Steve Case is president of Involve Youth, a supportive ministry of the Seventh-day Adventist Church; he is also an adjunct professor at the Seventh-day Adventist Theological Seminary at Andrews University. Connection is a fine stand alone, presented by a youth ministry professional whose doctoral degree in religious education has been augmented by decades of practical youth ministry.

One of the book’s great strengths is its practicality. Each chapter is divided into several self-contained two-page subsections in which the author takes a simple concept, identifies a spiritual principle, and applies it to contemporary spiritual life. Thought questions, and a blank space to write down reflections, make them extremely practical. This is a book one might keep for years to review written comments and track spiritual growth. It is also an excellent resource for small group Bible study, and not just for youth. Mature Christians will also find thoughtful, challenging concepts about living the life of faith.

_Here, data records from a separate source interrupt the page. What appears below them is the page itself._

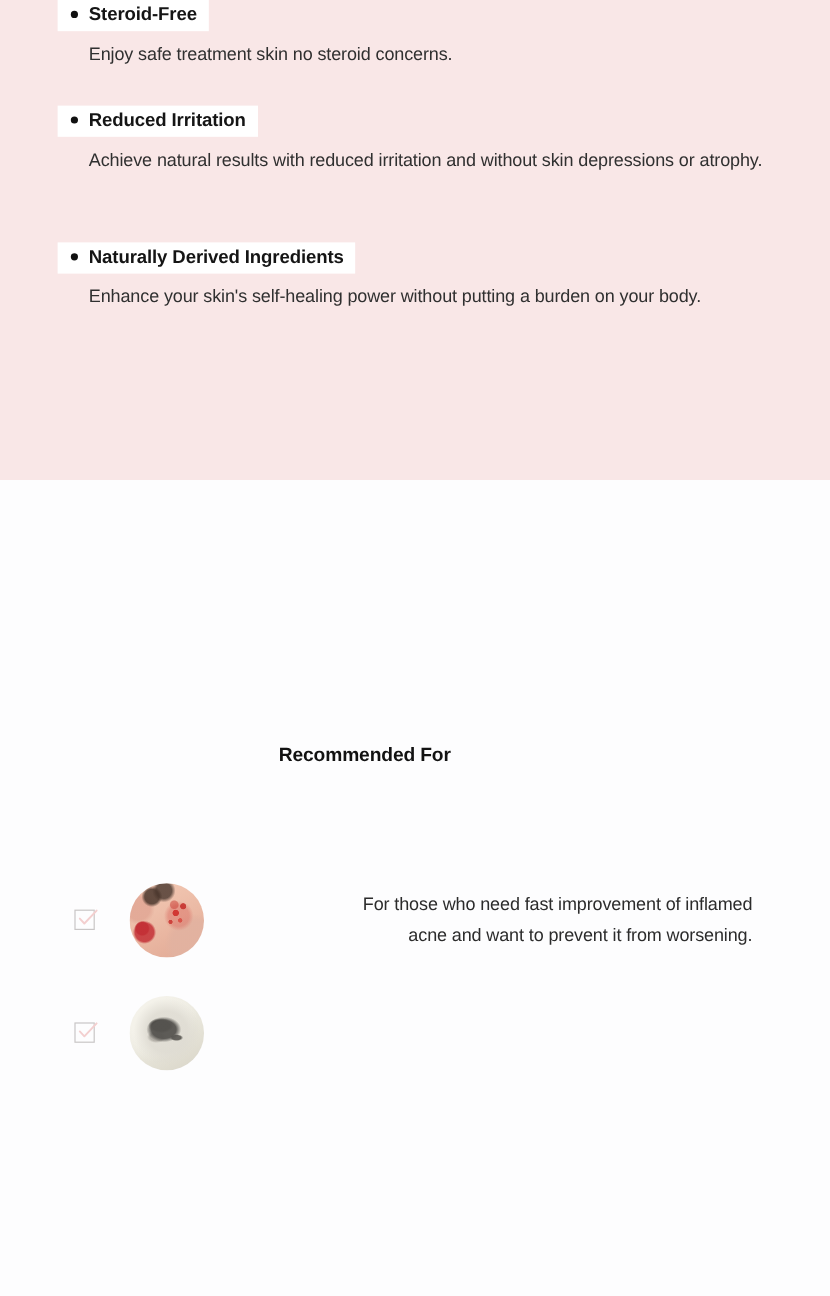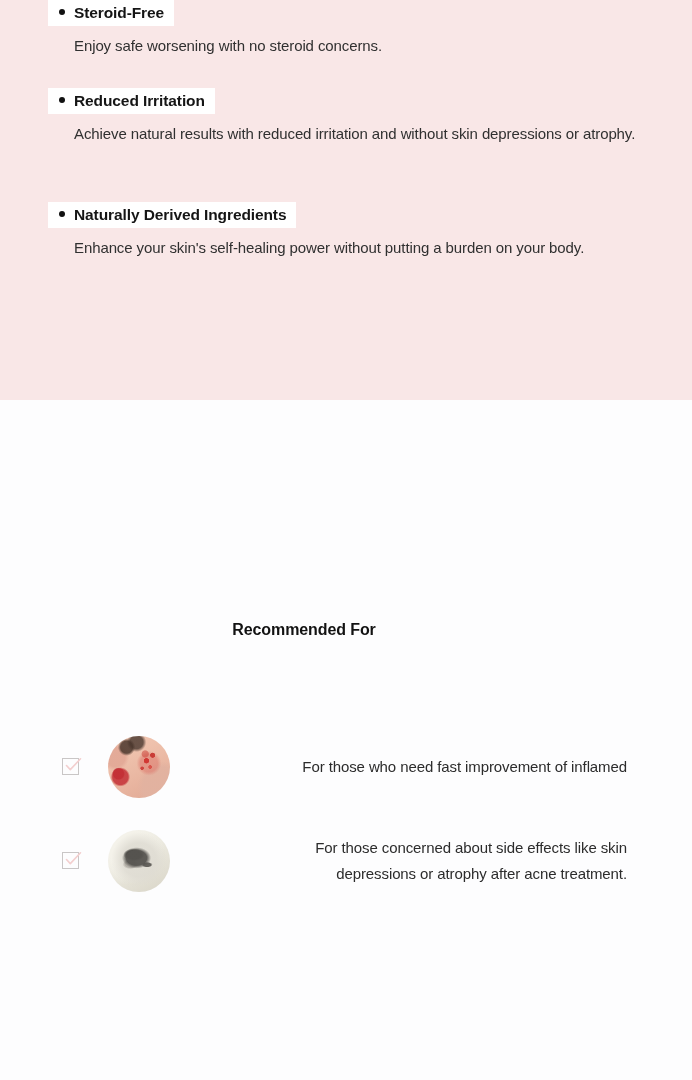--- a/index.html
+++ b/index.html
@@ -189,21 +189,21 @@
 <body>
 
 <div class="page">
 
   <section class="benefits-section">
 
     <div class="benefit-item b0">
       <div class="benefit-head">
         <span class="bullet-dot"></span><span class="head-text">Steroid-Free</span>
       </div>
-      <p class="benefit-body">Enjoy safe worsening with no steroid concerns.</p>
+      <p class="benefit-body">Enjoy safe treatment skin no steroid concerns.</p>
     </div>
 
     <div class="benefit-item b1">
       <div class="benefit-head">
         <span class="bullet-dot"></span><span class="head-text">Reduced Irritation</span>
       </div>
       <p class="benefit-body">Achieve natural results with reduced irritation and without skin depressions or atrophy.</p>
     </div>
 
     <div class="benefit-item b2">
@@ -224,33 +224,30 @@
       <div class="recommend-row">
         <span class="check-icon">
           <span class="box"></span>
           <svg viewBox="0 0 20 20" aria-hidden="true">
             <path d="M3.5 9.5 L7.3 13.6 L17.5 2.8" fill="none" stroke="#f3cfcf" stroke-width="1.6" stroke-linecap="round" stroke-linejoin="round"></path>
           </svg>
         </span>
         <span class="thumb thumb-acne"></span>
         <p class="rec-text">
           <span class="line">For those who need fast improvement of inflamed</span>
+          <span class="line">acne and want to prevent it from worsening.</span>
         </p>
       </div>
 
       <div class="recommend-row">
         <span class="check-icon">
           <span class="box"></span>
           <svg viewBox="0 0 20 20" aria-hidden="true">
             <path d="M3.5 9.5 L7.3 13.6 L17.5 2.8" fill="none" stroke="#f3cfcf" stroke-width="1.6" stroke-linecap="round" stroke-linejoin="round"></path>
           </svg>
         </span>
         <span class="thumb thumb-depression"></span>
-        <p class="rec-text">
-          <span class="line">For those concerned about side effects like skin</span>
-          <span class="line">depressions or atrophy after acne treatment.</span>
-        </p>
       </div>
 
     </div>
   </section>
 
 </div>
 
 </body></html>

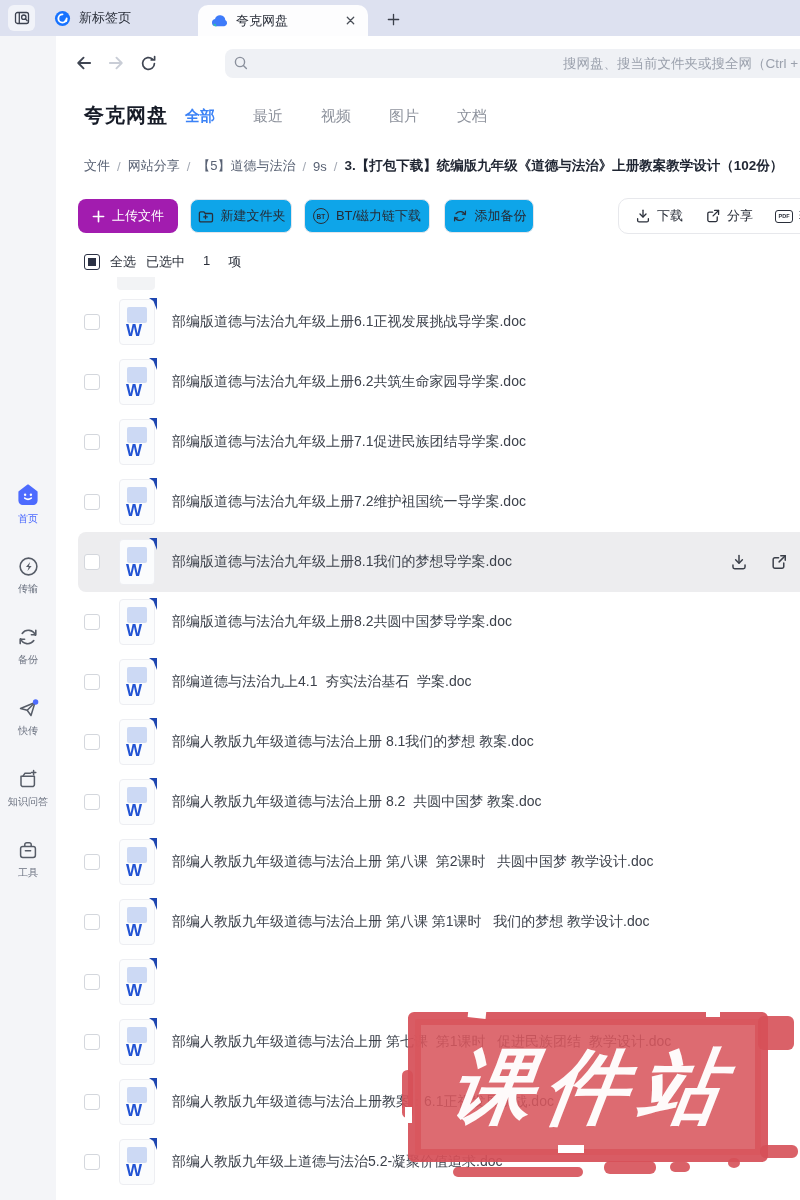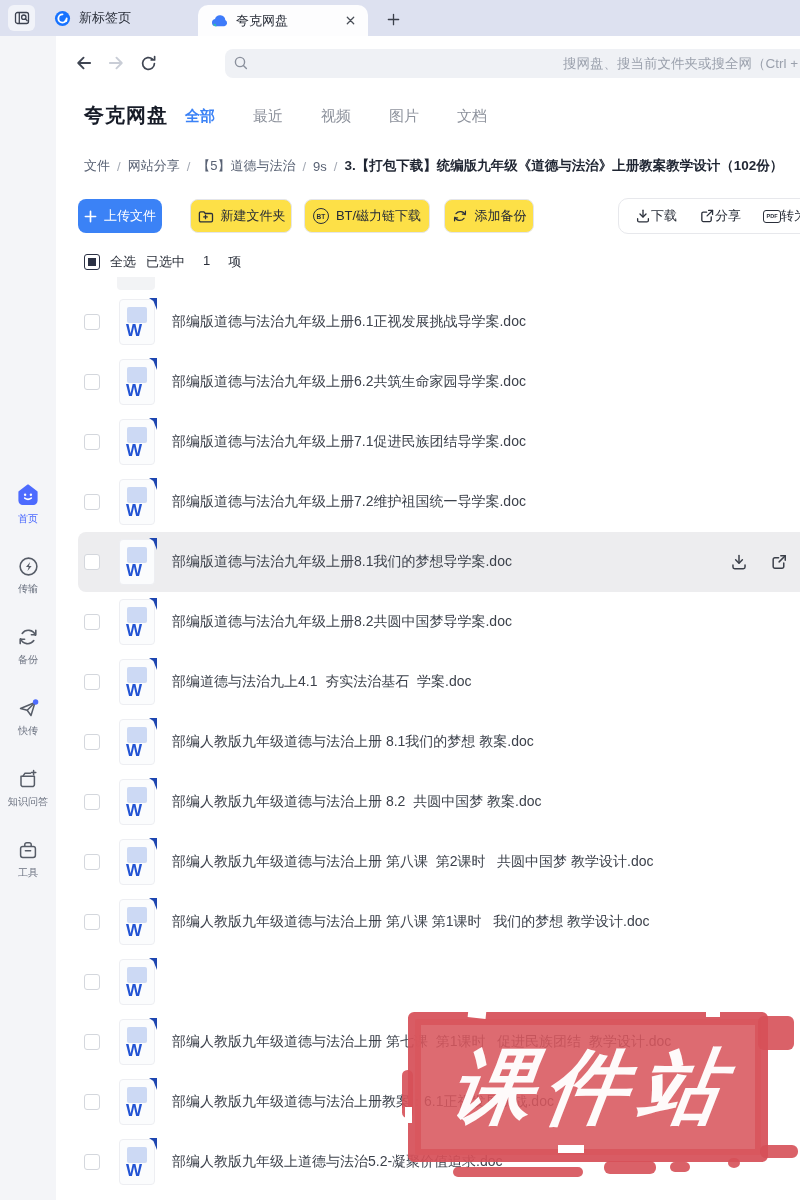--- a/index.html
+++ b/index.html
@@ -39,28 +39,28 @@
   .nav-tab.active{color:#3b82f6;font-weight:bold;}
 
   
   .breadcrumb{position:absolute;left:84px;top:157px;width:716px;font-size:13px;color:#596274;
     white-space:nowrap;overflow:hidden;display:flex;align-items:center;gap:7px;}
   .bc-sep{color:#a3a9b4;}
   .bc-current{color:#1f2532;font-weight:bold;font-size:13.5px;}
 
   
   .btn{position:absolute;top:199px;height:34px;border-radius:8px;display:flex;align-items:center;
-    justify-content:center;gap:7px;font-size:13px;color:#262b36;background:#fde047;border:1px solid #e4e5ea;}
-  .btn-upload{left:78px;width:84px;background:#3b82f6;border:none;color:#fff;}
+    justify-content:center;gap:7px;font-size:13px;color:#262b36;background:#0ea5e9;border:1px solid #e4e5ea;}
+  .btn-upload{left:78px;width:100px;background:#a21caf;border:none;color:#fff;}
   .btn-newfolder{left:190px;width:102px;}
   .btn-bt{left:304px;width:126px;}
   .btn-backup{left:444px;width:90px;}
   .right-group{position:absolute;left:618px;top:198px;width:192px;height:36px;background:#fff;
     border:1px solid #e7e8ec;border-radius:10px;display:flex;align-items:center;gap:22px;padding:0 16px;}
-  .rg-item{display:flex;align-items:center;gap:0;font-size:13px;color:#262b36;white-space:nowrap;}
+  .rg-item{display:flex;align-items:center;gap:6px;font-size:13px;color:#262b36;white-space:nowrap;}
   .bt-badge{width:16px;height:16px;border:1.3px solid #2a2f3a;border-radius:50%;display:flex;
     align-items:center;justify-content:center;font-size:6.5px;font-weight:bold;color:#2a2f3a;}
   .pdf-badge{width:18px;height:13px;border:1.2px solid #2a2f3a;border-radius:3px;display:flex;
     align-items:center;justify-content:center;font-size:5.5px;font-weight:bold;color:#2a2f3a;}
 
   
   .select-bar{position:absolute;left:84px;top:253px;display:flex;align-items:center;gap:10px;font-size:13px;color:#2a2f3a;}
   .cb{width:16px;height:16px;border:1.5px solid #d4d7dd;border-radius:3px;background:#fff;flex:0 0 16px;
     display:flex;align-items:center;justify-content:center;}
   .cb.master{border-color:#2b3144;}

Steps to Christ first appeared in 1892, published by the Fleming H. Revell Company. Its broad appeal during nearly 130 years, in more than 150 languages, testifies to its usefulness in helping people choose Christ and become His disciples. In this volume Steve Case is doing something laudable: helping to introduce youth and young adults to a Savior who will encourage and nurture them as they navigate the path of salvation.